Gi21 diseña estación Maxcanú para el Tren Maya, México
Alrededor de la Península de Yucatán en México, tendencias mayas Es una línea ferroviaria de 966 millas que abarca cinco estados y conecta pueblos, destinos turísticos, sitios históricos mayas y arqueológicos, paisajes selváticos y playas. La línea es un proyecto de varios años con 34 estaciones (20 estaciones principales y 14 estaciones más pequeñas) que atienden a pasajeros locales y turistas que viajan por la región. Una de las paradas clave es la estación Maxcanú, a cargo de Arquitectura Gi21.
fotografía: OHFA
este empresa con sede en la ciudad de méxico Los cofundadores de Gi21, Eduardo Ramírez Plata y Ximena Beltrán Plata, imaginaron la terminal de 68,470 pies cuadrados como algo más que una simple instalación funcional de embarque de pasajeros: la describieron como “un espacio de transición que brinda a los visitantes un lugar de contemplación y descanso”.
Para Gi21, la arquitectura comienza con la observación de un lugar. Antes de comenzar el diseño, los socios pasaron un tiempo en Maxcanú, a unos 40 kilómetros al oeste de Mérida, la capital del estado mexicano de Yucatán. Dijeron que querían “estar de pie y observar todo, visitar a la gente y ver cómo viven”. Experimentar los matices del sitio (la diferencia de luz solar por la mañana y por la tarde, los patrones climáticos, la vegetación, los edificios circundantes) informó mucho sobre el resultado final.
fotografía: OHFA
Marquescanu es una histórica ciudad colonial famosa por su producción de jícama, ruinas mayas, cenotes y la Iglesia de San Miguel Arcángel, que data del siglo XVI y tiene una impresionante fachada ocre. Para mantener una conexión visual con su entorno, la estación (una de las dos estaciones de la línea Tren Maya diseñadas por Gi21) está diseñada como un volumen curvo al que se puede acceder a través de múltiples puntos de entrada y el exterior se puede ver desde cualquier posición en el interior.
Tomando como referencia el diseño de la antigua ciudad maya de Palenque en la vecina Chiapas, donde columnas verticales sostenían plataformas horizontales, la estación traduce este lenguaje estructural en soportes de concreto enlucidos de altura completa que enmarcan la entrada y guían la circulación. Los soportes también facilitan la ventilación cruzada y proporcionan un sistema de sombra para controlar aún más la temperatura interior.
fotografía: OHFA
Todo el edificio está pintado en un intenso color terracota, elaborado con tintes naturales extraídos de la cochinilla. El color tiene importancia en la cultura aborigen y se inspiró en los tonos de la iglesia cercana. El color rojo complementa las puertas pivotantes de madera tropical local, que se pueden abrir durante el día para mejorar la ventilación y cerrar fácilmente por la noche cuando la estación no está en uso.

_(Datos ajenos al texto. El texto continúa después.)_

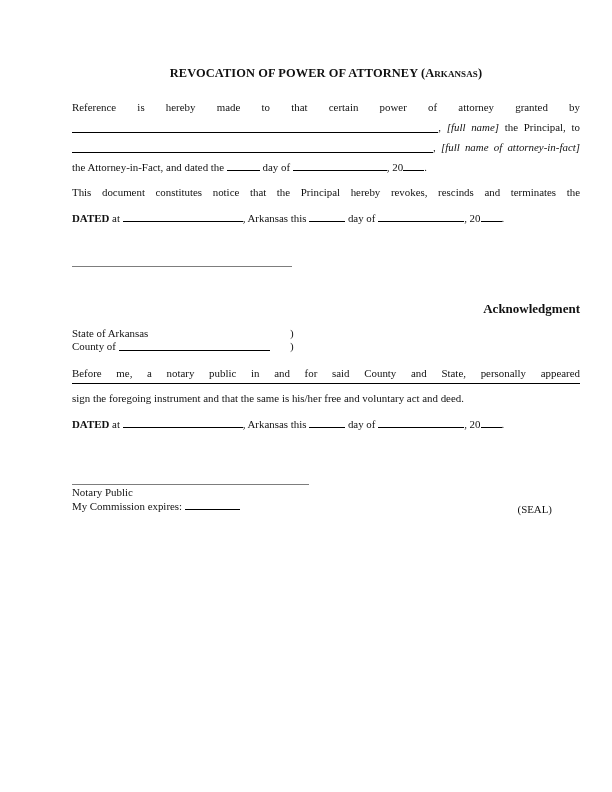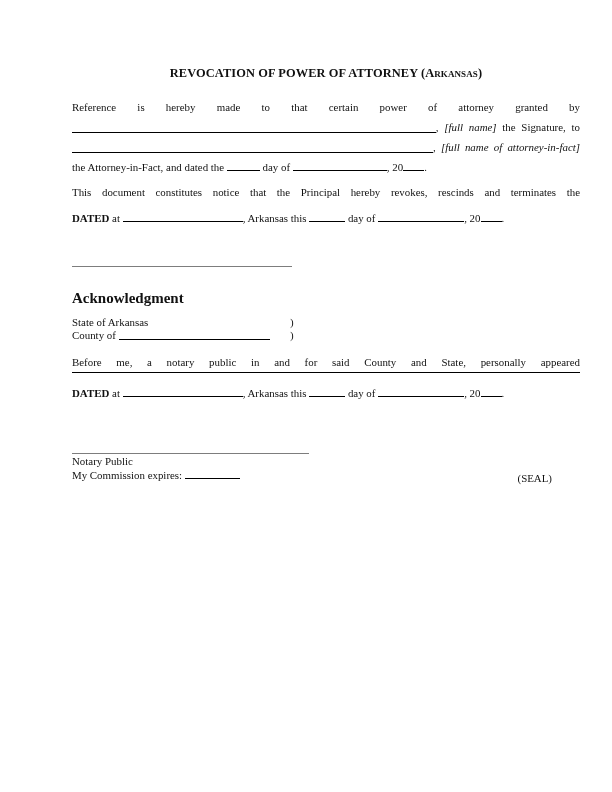"the Signature, to" span.pre { text: Signature -> Principal }
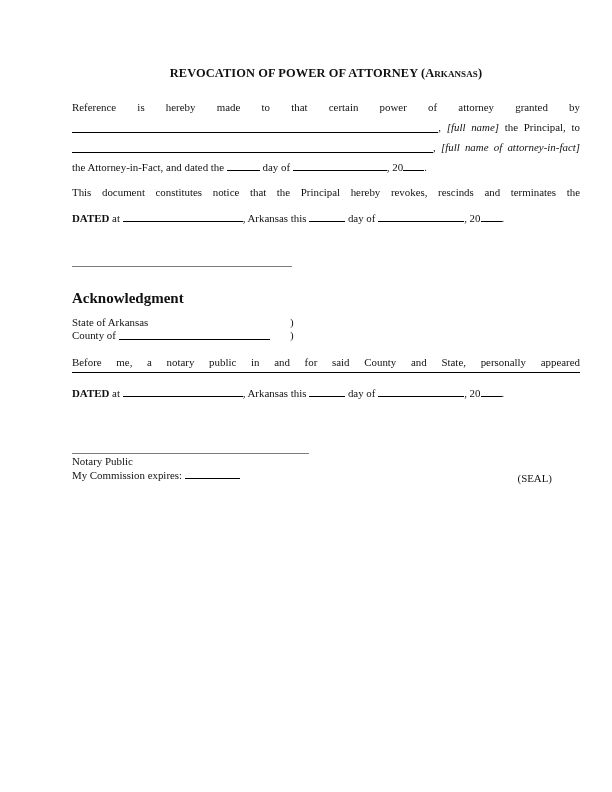"Acknowledgment" .ack-heading { font-size: 15px -> 13px; margin-top: 24px -> 35px; text-align: left -> right }
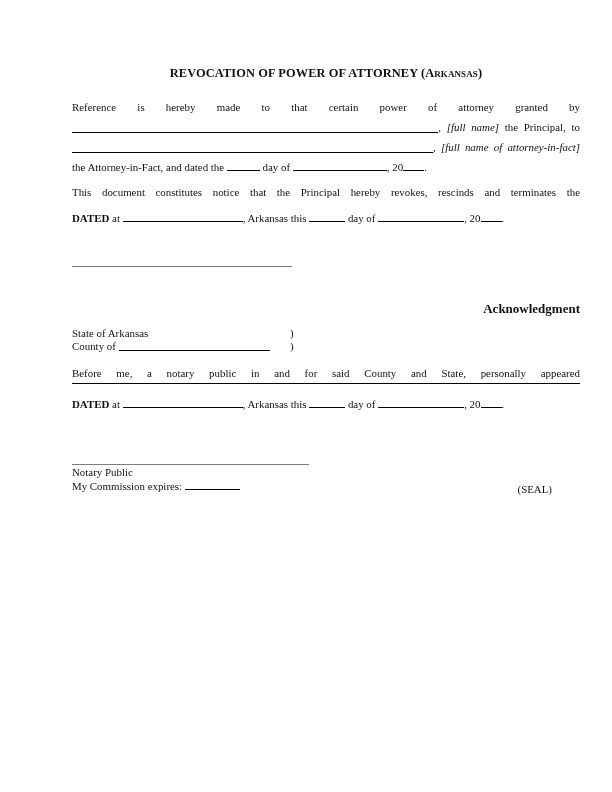"sign the foregoing instrument and" div.nline { html: none -> <div>sign the foregoing instrument and that the same is his/her free and voluntary act and deed.</div> }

Encima de la puerta hay una serie de paneles en forma de celosía hechos de hormigón prefabricado. Los detalles del tejido de cesta de los paneles hacen referencia a patrones textiles locales y al mismo tiempo aumentan la cantidad de luz y aire que fluye a través del interior. Los paneles de la plataforma presentan un patrón de tejido más apretado, que proporciona sombra y una sensación de privacidad y protección. En ambas escenas, la interacción de luces y sombras evoca la sensación de estar bajo el dosel de un bosque maya.
Fotografía Pavlin
La estación está clasificada como infraestructura de Categoría A y está construida sobre cimientos poco profundos y cimientos de hormigón armado, decisión tomada en respuesta a las inquietudes del sitio. Durante la construcción, se descubrieron restos arqueológicos y cenotes, lo que requirió un proceso de construcción delicado y alimentó aún más las críticas al proyecto más grande del Tren Maya.
Los arquitectos trabajaron con el Instituto Nacional de Antropología e Historia (INAH) y la Secretaría de Medio Ambiente (así como con la SEDENA y el gobierno mexicano) para adaptar la topografía de piedra caliza y la estructura subterránea cumpliendo con todos los requisitos sísmicos, de asentamiento y de carga de viento.
Fotografía Pavlin
Dentro de la estación, el programa se organiza alrededor de un atrio central que alberga la taquilla, la explanada, el patio y los baños. Un sistema de vigas y bóvedas expuestas mejora la apertura general y ayuda a minimizar los requisitos de mantenimiento. Los pisos están revestidos con mármol travertino local y los marcos de metal expuestos están pintados de un negro intenso para crear un contraste sorprendente.
La estación Maxcanu respeta su entorno, proporciona la infraestructura que la zona necesita y no es solo una parada de la línea ferroviaria, sino un destino en sí mismo.